START EXTRACTED RECORDS

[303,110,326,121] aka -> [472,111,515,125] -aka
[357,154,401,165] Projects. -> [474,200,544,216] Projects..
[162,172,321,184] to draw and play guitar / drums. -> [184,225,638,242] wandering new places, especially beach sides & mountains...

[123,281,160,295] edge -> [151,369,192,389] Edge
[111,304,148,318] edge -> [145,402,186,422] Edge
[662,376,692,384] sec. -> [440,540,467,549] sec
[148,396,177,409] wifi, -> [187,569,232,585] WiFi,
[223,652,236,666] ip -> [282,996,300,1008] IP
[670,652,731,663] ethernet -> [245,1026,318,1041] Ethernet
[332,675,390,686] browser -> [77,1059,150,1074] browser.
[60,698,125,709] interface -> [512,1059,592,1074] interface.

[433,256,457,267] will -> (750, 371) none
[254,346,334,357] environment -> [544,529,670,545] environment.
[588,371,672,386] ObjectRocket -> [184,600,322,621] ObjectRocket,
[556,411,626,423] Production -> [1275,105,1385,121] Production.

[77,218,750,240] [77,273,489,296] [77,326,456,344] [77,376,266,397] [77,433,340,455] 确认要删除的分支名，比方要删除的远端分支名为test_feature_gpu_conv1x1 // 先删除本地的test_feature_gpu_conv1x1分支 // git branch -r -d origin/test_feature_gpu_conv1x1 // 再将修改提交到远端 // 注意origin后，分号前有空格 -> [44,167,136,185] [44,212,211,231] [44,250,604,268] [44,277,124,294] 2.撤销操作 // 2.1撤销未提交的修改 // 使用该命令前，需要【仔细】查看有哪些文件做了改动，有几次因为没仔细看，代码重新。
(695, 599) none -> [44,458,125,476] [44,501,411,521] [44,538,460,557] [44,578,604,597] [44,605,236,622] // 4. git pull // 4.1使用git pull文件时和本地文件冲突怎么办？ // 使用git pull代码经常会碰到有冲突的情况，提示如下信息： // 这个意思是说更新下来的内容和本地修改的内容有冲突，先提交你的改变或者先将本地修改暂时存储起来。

END EXTRACTED RECORDS

> _AIM OF THE EXERCISE_
Copy exactly the stretch of data above from the line with "[433,256,457,267] will -> (750, 371) none" through the line with "[556,411,626,423] Production ->", and omit all other lines.

> _ANSWER FOR THIS EXERCISE_
[433,256,457,267] will -> (750, 371) none
[254,346,334,357] environment -> [544,529,670,545] environment.
[588,371,672,386] ObjectRocket -> [184,600,322,621] ObjectRocket,
[556,411,626,423] Production -> [1275,105,1385,121] Production.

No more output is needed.